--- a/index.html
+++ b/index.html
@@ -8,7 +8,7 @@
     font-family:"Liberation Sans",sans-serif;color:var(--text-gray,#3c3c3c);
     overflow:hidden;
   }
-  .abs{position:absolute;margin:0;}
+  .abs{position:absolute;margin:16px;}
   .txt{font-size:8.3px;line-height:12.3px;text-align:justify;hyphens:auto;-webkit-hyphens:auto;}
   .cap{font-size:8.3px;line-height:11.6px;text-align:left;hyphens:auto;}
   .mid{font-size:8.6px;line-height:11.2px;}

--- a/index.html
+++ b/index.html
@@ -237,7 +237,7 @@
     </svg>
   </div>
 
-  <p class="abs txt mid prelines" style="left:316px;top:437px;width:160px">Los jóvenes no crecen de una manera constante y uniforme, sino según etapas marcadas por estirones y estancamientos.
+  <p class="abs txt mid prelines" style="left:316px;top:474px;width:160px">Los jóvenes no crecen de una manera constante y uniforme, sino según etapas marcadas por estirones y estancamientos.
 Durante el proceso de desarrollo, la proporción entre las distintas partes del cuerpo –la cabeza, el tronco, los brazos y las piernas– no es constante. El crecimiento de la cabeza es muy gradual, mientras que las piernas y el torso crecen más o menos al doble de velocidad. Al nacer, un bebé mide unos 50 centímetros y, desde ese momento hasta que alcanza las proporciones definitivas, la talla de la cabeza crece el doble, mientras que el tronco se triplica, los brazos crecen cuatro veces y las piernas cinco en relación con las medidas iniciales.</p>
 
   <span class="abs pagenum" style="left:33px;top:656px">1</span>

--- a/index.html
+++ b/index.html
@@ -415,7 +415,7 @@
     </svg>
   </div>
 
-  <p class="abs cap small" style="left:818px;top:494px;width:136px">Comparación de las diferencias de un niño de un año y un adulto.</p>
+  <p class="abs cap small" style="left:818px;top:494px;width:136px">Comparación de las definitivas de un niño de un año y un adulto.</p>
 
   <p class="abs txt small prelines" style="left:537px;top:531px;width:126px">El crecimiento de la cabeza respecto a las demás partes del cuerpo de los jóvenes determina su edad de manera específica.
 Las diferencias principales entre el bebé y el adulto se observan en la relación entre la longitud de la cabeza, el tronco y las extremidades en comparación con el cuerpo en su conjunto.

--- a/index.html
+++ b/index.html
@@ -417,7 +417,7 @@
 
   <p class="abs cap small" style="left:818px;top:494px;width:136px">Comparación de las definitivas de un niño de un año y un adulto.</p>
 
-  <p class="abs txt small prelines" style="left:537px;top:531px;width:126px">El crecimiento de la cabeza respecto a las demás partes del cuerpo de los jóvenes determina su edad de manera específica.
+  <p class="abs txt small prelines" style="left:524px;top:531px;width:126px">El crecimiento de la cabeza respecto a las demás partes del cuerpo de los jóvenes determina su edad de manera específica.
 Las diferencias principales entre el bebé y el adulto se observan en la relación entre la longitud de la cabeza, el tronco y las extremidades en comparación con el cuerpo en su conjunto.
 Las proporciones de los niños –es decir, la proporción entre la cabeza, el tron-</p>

---

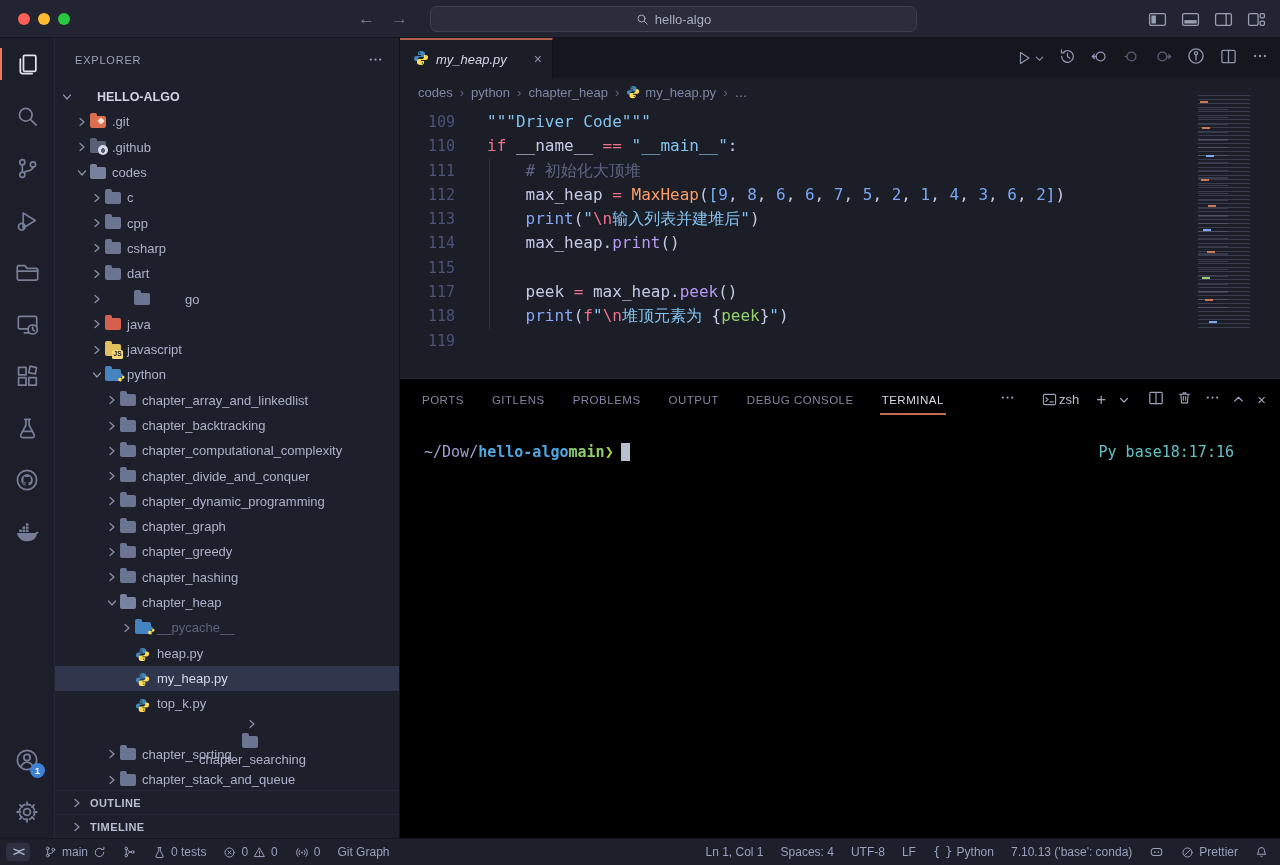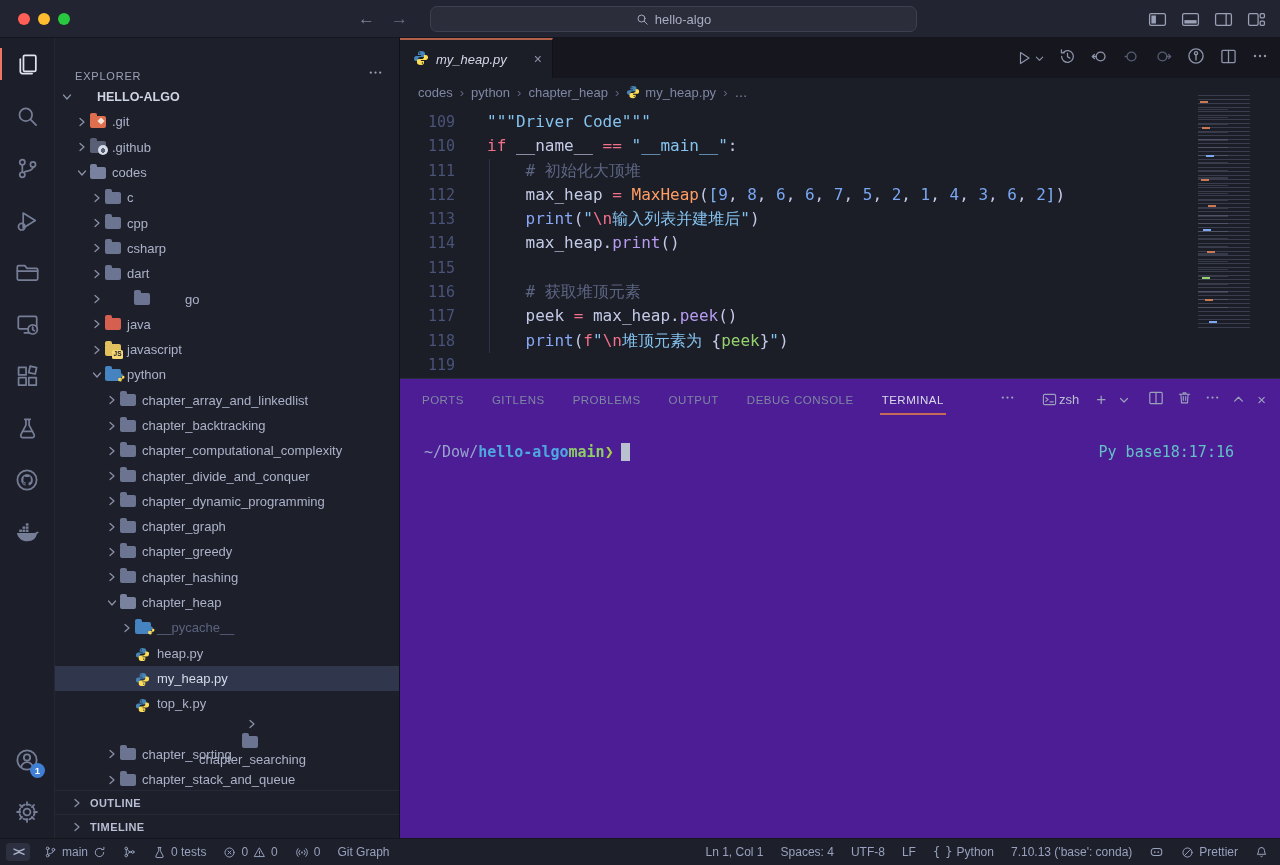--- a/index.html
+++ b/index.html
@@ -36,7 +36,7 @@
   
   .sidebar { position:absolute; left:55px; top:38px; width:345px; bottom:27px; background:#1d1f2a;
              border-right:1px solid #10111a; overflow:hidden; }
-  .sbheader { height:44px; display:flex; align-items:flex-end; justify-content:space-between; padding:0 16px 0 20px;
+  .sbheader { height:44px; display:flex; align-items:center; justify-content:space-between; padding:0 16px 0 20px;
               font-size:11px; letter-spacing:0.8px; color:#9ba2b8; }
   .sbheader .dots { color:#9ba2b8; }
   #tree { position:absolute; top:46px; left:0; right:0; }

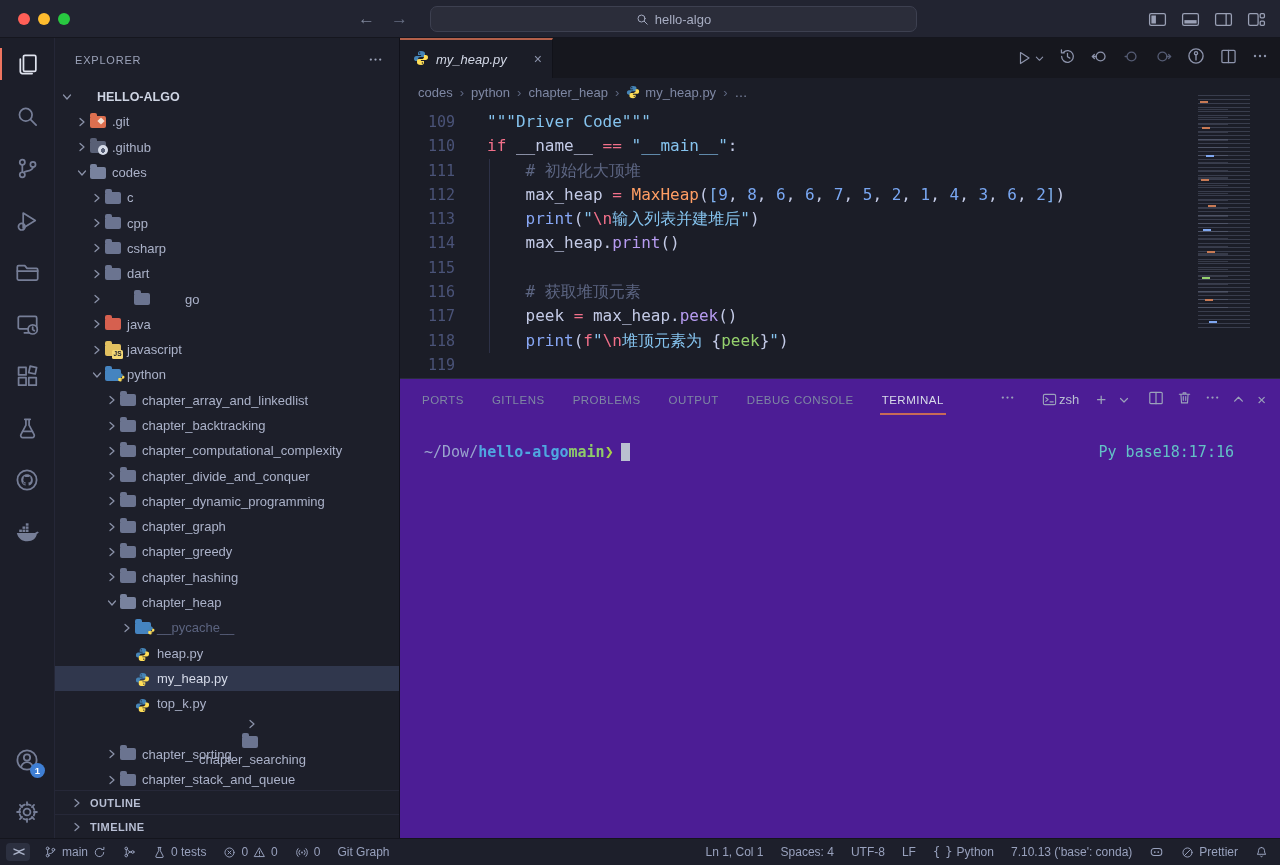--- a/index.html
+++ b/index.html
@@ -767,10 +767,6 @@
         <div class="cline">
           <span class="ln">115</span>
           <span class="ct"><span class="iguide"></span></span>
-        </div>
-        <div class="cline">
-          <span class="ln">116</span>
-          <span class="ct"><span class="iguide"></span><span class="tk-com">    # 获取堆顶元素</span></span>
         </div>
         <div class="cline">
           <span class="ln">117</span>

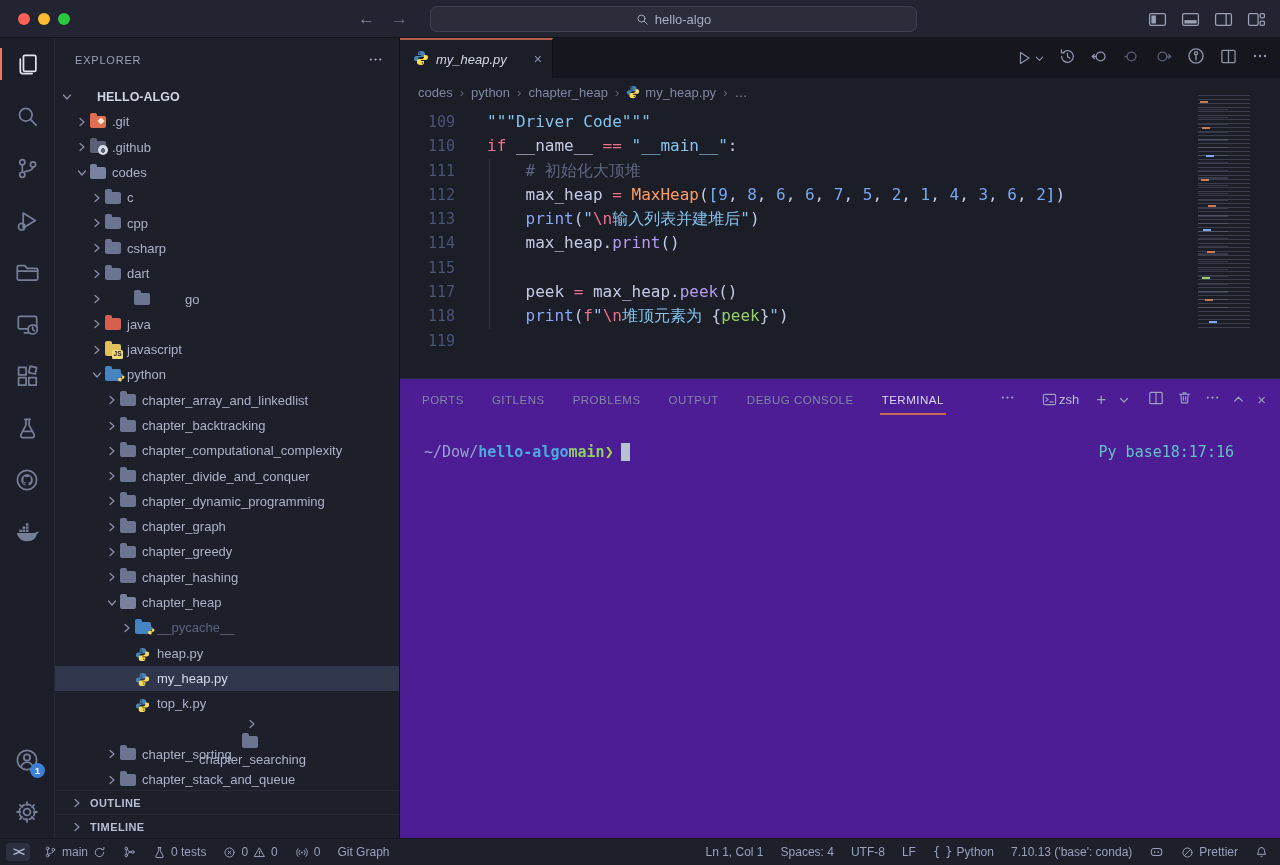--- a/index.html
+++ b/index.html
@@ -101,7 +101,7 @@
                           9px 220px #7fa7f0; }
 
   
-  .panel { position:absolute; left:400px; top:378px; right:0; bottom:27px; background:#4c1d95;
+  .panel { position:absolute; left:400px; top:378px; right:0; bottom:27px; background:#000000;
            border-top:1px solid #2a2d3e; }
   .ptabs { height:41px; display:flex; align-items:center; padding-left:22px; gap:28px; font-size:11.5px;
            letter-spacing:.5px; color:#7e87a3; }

**PROBLEM TO SOLVE**: Among the lines above, return those that contain the string "content".

**TASK ANSWER**:
-  .sbheader { height:44px; display:flex; align-items:flex-end; justify-content:space-between; padding:0 16px 0 20px;
+  .sbheader { height:44px; display:flex; align-items:center; justify-content:space-between; padding:0 16px 0 20px;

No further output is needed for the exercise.